### WORK TO BE COMPLETED:
Repeat the listing exactly. The images do not belong in the copy.

Segment Start: INPUT MATERIAL

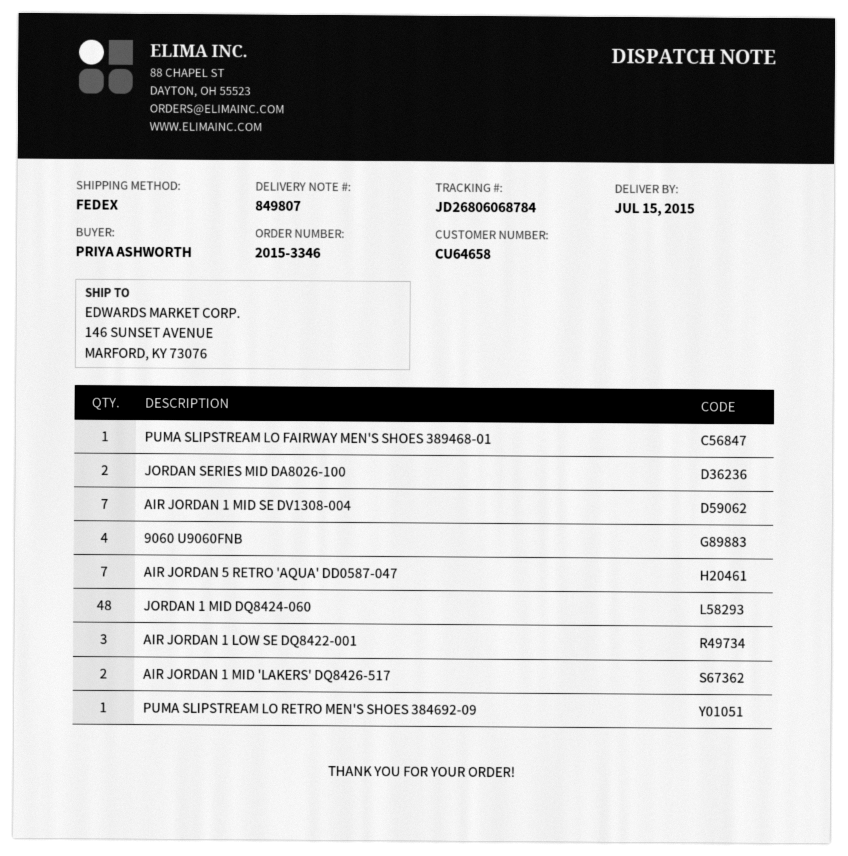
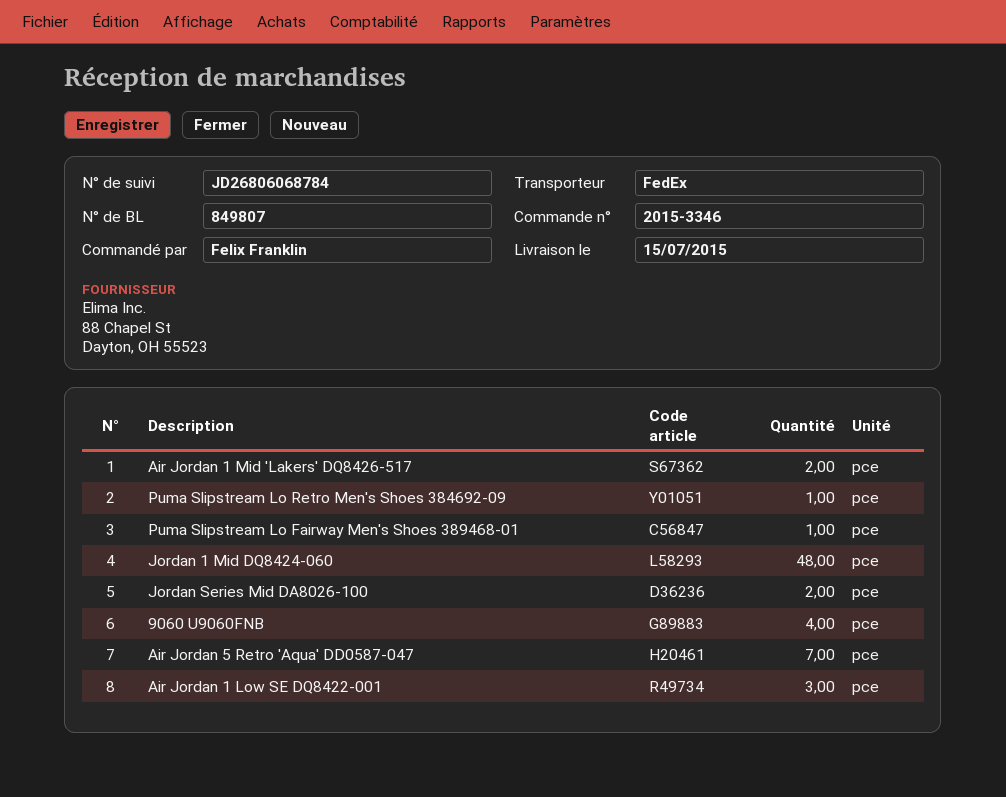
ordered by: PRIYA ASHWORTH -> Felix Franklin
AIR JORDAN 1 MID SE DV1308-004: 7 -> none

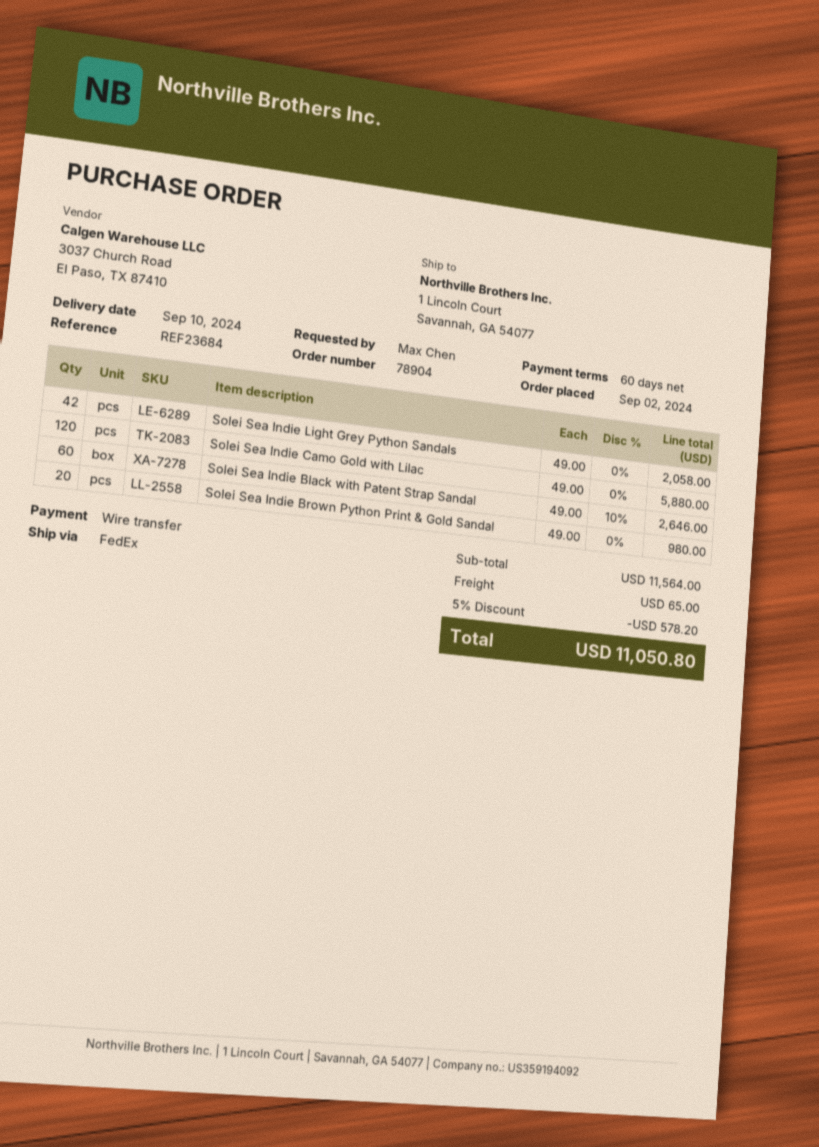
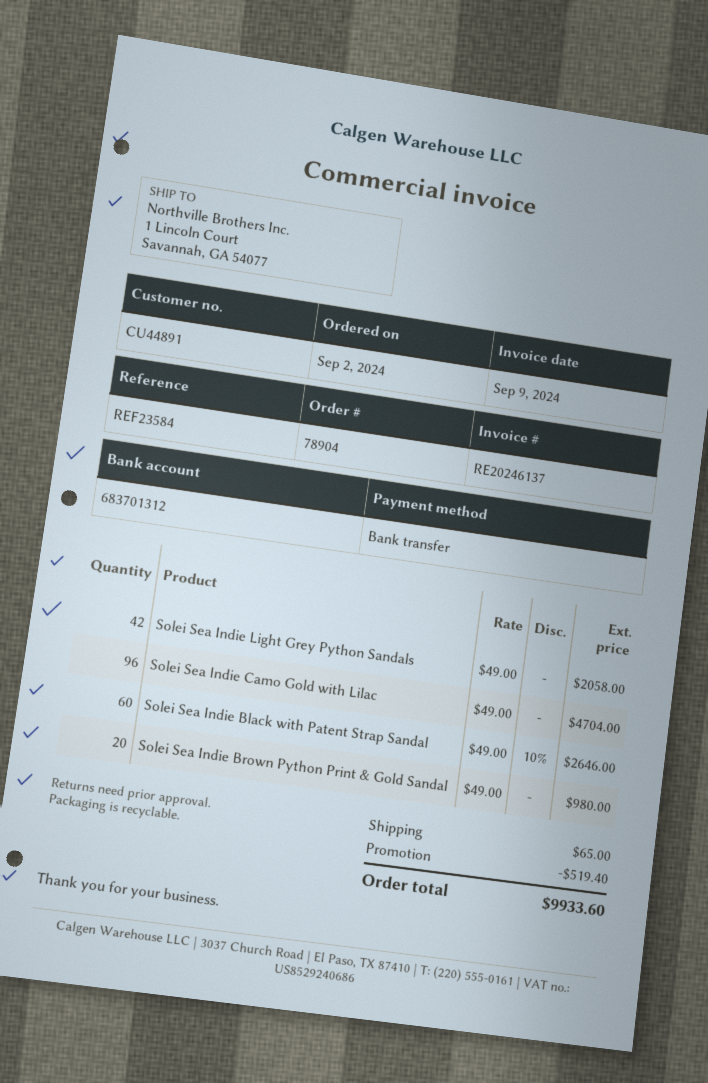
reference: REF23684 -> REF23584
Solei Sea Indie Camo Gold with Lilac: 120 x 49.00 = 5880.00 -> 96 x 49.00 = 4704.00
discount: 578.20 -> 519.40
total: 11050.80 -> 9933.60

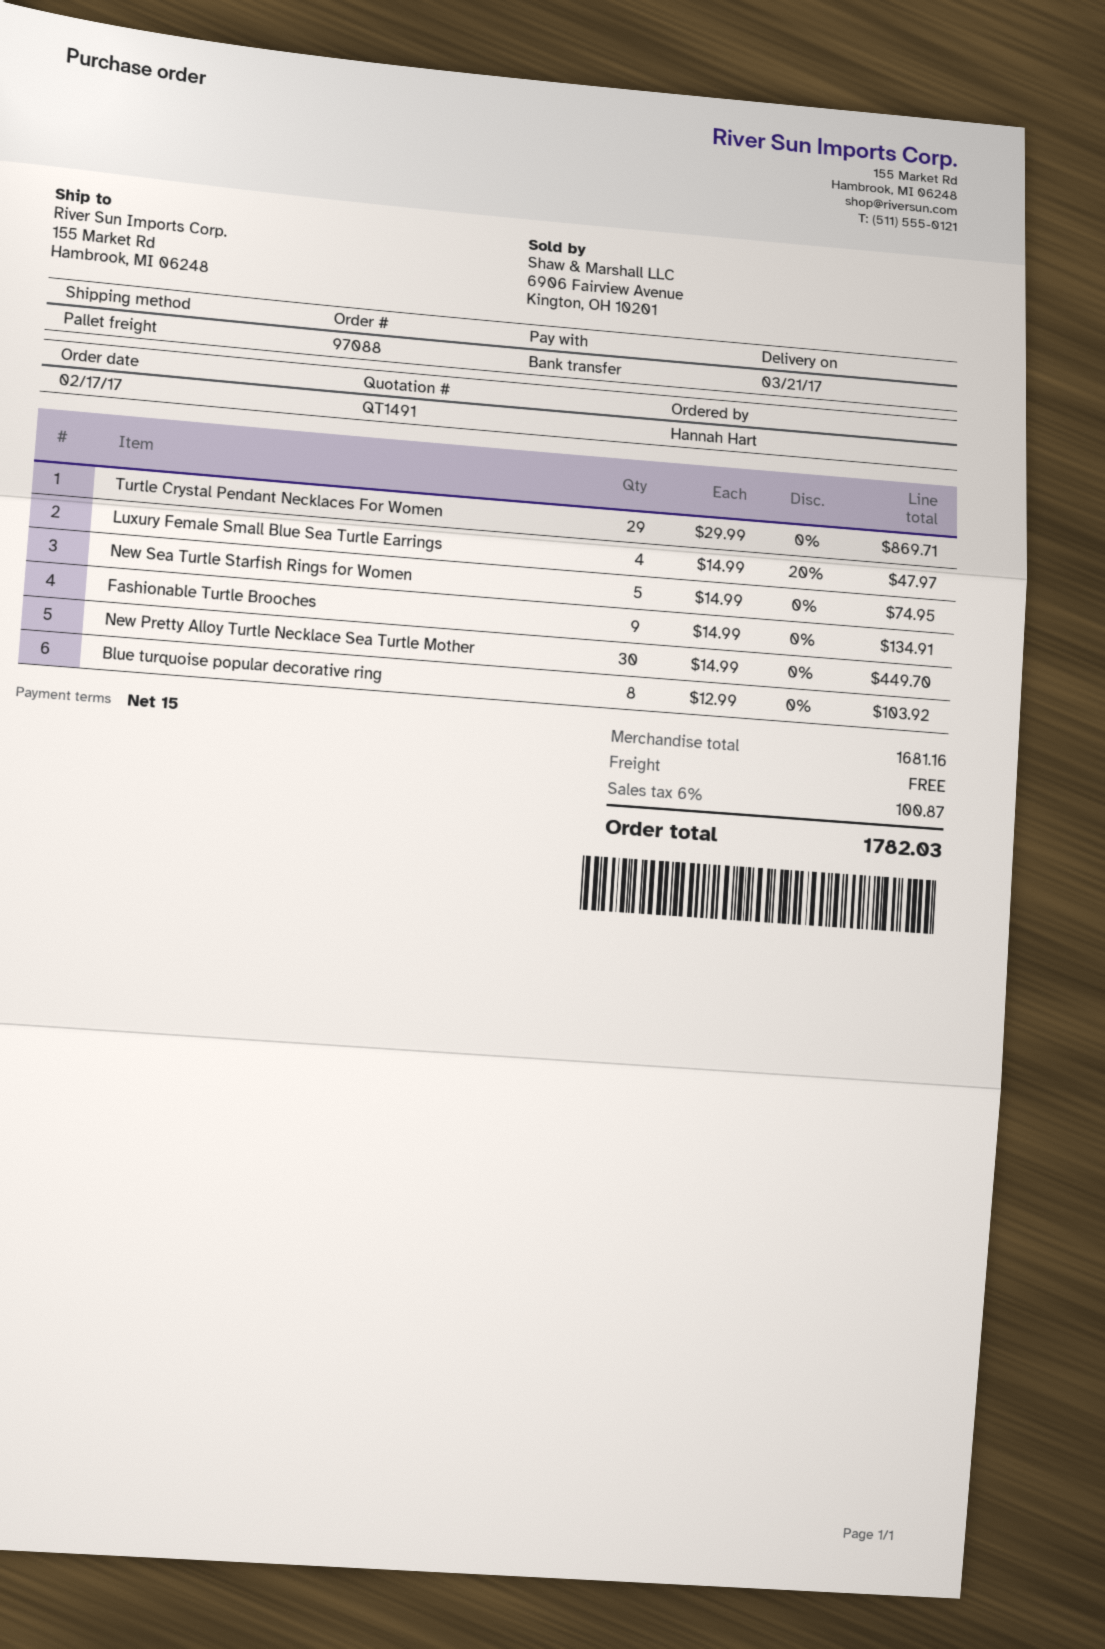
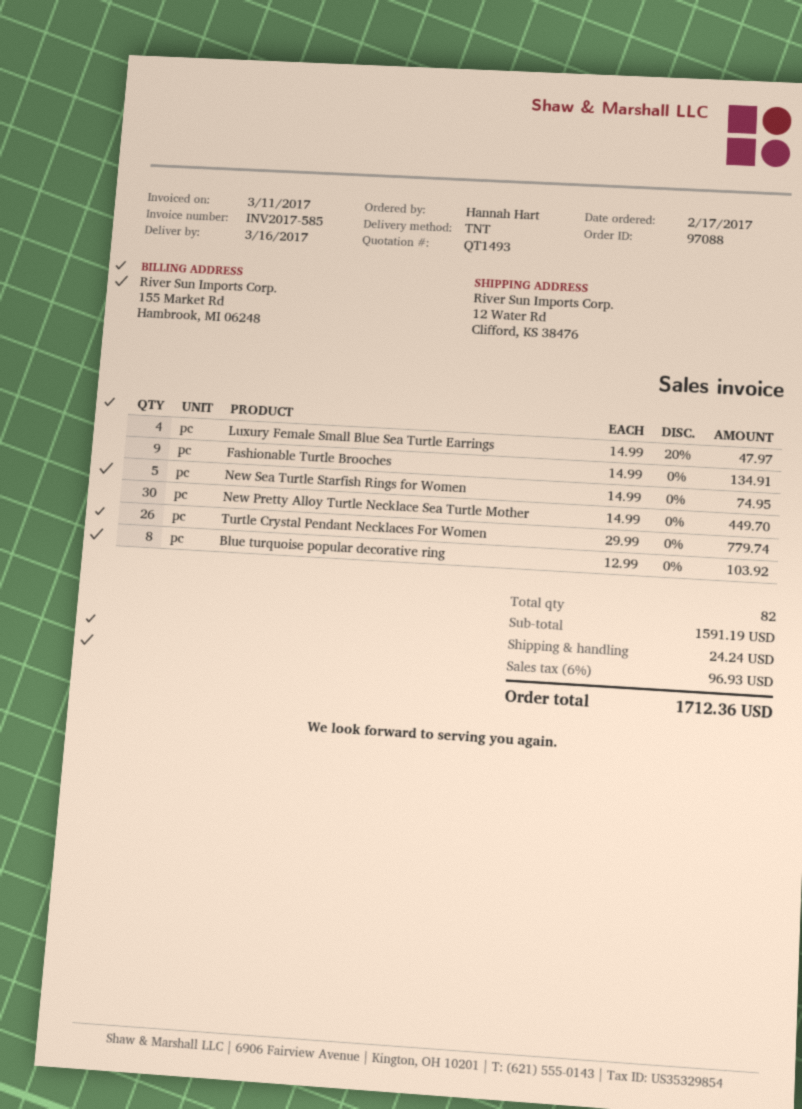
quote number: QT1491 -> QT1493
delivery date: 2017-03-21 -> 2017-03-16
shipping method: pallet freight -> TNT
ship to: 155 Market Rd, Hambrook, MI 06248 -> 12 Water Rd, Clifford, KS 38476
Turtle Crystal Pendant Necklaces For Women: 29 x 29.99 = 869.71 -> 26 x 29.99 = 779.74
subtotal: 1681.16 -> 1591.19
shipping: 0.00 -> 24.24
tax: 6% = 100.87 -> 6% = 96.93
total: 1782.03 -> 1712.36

Segment End: INPUT MATERIAL

### EXERCISE SOLUTION:
ordered by: PRIYA ASHWORTH -> Felix Franklin
AIR JORDAN 1 MID SE DV1308-004: 7 -> none

reference: REF23684 -> REF23584
Solei Sea Indie Camo Gold with Lilac: 120 x 49.00 = 5880.00 -> 96 x 49.00 = 4704.00
discount: 578.20 -> 519.40
total: 11050.80 -> 9933.60

quote number: QT1491 -> QT1493
delivery date: 2017-03-21 -> 2017-03-16
shipping method: pallet freight -> TNT
ship to: 155 Market Rd, Hambrook, MI 06248 -> 12 Water Rd, Clifford, KS 38476
Turtle Crystal Pendant Necklaces For Women: 29 x 29.99 = 869.71 -> 26 x 29.99 = 779.74
subtotal: 1681.16 -> 1591.19
shipping: 0.00 -> 24.24
tax: 6% = 100.87 -> 6% = 96.93
total: 1782.03 -> 1712.36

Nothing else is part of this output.